La foule s'est rapidement dispersée avant de revenir peu à peu devant le Congrès en respectant l'appel « à ne pas verser le sang des justes » formulé par leur favori déchu.
A 18H27 locales (22H27 GMT)à Asuncion, un total de 39 sénateurs sur les 43 présents, soit plus des deux tiers requis, ont déclaré Fernando Lugo coupable des accusations formulées contre lui, entraînant sa destitution immédiate.
M. Lugo, a qui il restait un peu plus d'un an de mandat, était accusé d'avoir « mal rempli ses fonctions » à la suite des heurts qui ont provoqué la mort de 11 paysans sans-terre et six policiers lors d'une opération visant à déloger les occupants d'une propriété agricole le 15 juin dans le nord-est du pays.

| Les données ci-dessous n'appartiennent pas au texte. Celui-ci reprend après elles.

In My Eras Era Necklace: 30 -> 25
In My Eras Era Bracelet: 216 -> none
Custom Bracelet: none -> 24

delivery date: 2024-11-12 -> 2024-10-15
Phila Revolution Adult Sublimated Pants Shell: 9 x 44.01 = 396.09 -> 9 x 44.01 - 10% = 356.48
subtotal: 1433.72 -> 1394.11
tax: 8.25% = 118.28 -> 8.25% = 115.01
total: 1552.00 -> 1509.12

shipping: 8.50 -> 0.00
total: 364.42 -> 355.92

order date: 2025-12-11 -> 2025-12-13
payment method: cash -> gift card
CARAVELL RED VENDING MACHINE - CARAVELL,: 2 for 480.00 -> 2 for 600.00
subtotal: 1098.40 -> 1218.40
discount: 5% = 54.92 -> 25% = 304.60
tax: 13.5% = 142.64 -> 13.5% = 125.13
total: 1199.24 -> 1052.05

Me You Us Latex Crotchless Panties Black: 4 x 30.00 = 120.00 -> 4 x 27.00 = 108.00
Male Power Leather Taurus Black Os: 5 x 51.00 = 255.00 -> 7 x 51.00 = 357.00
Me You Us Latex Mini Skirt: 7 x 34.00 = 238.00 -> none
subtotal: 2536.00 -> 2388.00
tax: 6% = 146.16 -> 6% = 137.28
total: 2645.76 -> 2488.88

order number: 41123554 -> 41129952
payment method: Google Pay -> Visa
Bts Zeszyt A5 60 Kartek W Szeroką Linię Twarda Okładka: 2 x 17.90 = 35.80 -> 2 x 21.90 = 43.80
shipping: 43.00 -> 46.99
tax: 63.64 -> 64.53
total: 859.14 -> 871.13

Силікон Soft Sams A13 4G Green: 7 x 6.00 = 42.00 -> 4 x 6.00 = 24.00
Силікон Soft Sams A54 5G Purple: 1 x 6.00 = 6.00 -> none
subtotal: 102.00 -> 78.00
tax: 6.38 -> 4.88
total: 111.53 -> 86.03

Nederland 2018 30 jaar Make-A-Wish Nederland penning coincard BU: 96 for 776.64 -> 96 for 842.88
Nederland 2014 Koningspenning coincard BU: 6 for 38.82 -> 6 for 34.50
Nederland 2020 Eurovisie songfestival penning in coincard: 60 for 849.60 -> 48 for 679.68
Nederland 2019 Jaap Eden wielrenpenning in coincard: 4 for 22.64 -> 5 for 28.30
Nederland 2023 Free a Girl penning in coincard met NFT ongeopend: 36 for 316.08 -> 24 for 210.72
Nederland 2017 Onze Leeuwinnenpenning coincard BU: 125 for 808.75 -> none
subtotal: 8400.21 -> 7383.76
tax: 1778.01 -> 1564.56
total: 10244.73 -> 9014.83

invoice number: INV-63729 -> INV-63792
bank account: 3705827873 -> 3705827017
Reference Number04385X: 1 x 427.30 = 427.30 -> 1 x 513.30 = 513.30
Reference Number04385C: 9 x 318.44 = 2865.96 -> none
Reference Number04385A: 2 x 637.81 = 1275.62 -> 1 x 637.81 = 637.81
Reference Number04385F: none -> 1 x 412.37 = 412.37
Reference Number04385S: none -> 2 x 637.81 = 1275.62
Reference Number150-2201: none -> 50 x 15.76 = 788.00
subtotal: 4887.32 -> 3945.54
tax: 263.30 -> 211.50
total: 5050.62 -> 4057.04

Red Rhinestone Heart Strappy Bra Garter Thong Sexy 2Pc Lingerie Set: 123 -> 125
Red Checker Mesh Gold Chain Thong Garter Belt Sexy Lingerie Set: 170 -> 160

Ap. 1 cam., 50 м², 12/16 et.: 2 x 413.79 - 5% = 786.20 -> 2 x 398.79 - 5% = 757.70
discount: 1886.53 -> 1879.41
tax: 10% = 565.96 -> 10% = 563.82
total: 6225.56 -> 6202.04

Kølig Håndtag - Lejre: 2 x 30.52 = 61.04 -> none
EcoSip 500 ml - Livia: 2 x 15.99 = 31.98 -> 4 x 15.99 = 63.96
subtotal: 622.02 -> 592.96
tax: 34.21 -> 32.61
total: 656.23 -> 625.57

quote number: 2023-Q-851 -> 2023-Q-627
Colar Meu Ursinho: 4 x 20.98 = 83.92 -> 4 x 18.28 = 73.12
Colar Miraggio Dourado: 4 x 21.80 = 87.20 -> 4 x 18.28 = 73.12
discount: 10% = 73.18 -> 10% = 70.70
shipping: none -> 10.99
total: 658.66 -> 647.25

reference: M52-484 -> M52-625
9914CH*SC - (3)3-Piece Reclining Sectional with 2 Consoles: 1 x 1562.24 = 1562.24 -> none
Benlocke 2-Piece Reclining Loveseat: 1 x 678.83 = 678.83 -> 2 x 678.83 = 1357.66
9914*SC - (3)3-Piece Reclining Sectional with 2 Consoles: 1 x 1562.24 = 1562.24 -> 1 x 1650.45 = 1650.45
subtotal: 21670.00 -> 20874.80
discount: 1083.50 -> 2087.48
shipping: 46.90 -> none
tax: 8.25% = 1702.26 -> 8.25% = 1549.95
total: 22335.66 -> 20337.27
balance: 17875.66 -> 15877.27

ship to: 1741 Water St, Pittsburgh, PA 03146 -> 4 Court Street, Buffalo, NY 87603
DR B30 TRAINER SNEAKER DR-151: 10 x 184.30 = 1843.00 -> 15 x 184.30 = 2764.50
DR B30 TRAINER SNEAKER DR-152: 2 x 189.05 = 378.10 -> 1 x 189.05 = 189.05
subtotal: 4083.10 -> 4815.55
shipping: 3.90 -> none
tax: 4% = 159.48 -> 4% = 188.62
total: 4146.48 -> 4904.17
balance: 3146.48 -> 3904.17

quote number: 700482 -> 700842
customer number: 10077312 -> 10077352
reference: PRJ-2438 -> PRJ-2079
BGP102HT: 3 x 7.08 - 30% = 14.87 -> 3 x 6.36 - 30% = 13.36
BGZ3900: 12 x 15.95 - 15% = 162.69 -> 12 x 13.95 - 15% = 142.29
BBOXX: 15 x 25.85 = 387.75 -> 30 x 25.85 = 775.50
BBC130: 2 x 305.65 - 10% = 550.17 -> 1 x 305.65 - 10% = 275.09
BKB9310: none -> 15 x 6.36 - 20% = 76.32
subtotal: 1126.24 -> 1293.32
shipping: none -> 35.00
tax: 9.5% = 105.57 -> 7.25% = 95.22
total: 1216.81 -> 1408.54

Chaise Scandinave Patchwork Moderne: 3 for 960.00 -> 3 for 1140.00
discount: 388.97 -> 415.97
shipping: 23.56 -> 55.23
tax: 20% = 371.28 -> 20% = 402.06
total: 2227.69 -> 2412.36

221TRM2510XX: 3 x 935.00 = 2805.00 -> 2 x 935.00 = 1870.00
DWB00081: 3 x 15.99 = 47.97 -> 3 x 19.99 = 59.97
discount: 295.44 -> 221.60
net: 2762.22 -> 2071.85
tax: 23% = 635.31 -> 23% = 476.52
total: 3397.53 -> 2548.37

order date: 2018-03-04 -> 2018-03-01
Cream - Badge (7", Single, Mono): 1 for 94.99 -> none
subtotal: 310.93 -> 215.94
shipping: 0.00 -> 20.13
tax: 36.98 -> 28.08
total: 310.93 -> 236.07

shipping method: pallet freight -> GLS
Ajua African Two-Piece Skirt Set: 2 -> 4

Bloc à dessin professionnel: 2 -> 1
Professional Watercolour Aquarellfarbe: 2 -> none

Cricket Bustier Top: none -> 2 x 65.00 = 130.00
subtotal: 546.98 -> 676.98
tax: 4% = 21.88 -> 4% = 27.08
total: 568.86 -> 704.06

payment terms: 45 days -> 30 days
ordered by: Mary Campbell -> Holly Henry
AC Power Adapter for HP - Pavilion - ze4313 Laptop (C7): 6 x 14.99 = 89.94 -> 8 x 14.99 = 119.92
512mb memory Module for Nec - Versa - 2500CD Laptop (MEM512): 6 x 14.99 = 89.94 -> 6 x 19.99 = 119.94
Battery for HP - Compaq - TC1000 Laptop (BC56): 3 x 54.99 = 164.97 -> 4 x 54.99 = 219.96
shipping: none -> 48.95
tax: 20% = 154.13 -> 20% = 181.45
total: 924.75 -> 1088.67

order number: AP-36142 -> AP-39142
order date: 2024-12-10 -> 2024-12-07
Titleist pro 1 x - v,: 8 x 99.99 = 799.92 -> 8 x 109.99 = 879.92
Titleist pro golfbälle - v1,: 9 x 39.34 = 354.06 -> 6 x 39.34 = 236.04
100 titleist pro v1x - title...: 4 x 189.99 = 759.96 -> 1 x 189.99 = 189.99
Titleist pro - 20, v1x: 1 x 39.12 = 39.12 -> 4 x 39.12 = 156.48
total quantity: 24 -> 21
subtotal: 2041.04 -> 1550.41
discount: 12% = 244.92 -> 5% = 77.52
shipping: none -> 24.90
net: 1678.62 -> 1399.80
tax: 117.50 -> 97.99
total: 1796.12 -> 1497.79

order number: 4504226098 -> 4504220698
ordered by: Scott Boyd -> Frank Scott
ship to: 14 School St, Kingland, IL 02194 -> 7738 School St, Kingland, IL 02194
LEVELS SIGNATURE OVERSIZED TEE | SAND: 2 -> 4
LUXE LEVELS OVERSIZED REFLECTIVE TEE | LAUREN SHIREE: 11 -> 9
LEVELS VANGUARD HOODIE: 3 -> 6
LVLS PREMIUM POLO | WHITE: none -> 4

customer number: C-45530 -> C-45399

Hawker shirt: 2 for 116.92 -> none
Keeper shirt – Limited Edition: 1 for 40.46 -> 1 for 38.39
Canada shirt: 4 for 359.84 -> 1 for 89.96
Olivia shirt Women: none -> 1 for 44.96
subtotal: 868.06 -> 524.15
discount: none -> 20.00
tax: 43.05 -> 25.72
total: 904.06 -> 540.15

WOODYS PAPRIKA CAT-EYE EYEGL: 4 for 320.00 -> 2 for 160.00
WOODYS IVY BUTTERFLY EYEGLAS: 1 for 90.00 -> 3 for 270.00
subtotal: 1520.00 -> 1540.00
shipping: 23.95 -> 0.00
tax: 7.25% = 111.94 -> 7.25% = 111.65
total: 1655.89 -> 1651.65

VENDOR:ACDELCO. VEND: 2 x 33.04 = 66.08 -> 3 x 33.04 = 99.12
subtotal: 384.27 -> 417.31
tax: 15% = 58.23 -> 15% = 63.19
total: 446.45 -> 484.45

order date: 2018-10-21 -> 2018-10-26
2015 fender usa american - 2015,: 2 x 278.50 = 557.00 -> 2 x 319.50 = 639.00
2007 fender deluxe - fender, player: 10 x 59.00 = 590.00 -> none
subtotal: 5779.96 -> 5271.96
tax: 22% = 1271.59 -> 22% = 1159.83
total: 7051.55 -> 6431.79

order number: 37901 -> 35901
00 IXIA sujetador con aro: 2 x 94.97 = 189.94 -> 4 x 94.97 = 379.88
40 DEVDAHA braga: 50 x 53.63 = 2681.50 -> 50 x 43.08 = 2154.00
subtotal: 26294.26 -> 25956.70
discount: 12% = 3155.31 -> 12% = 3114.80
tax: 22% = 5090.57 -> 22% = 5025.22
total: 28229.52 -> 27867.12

Pendant la séance, quatre sénateurs ont dénoncé un procès expéditif, constituant selon eux une atteinte à la démocratie paraguayenne.
« Je me soumets à la décision du Congrès », a réagi peu après M. Lugo dans une déclaration à la Présidence, affirmant que « c'est l'histoire paraguayenne, sa démocratie, qui ont été profondément blessées ».« Aujourd'hui je me retire comme président, mais pas comme citoyen paraguayen », a-t-il ajouté, tout en appelant ses partisans au calme.
L'ex-évêque de 61 ans, premier président de gauche après 62 ans de pouvoir du parti Colorado (conservateur), a ensuite quitté le bâtiment à bord d'un convoi automobile vers une destination inconnue, a constaté un journaliste de l'AFP.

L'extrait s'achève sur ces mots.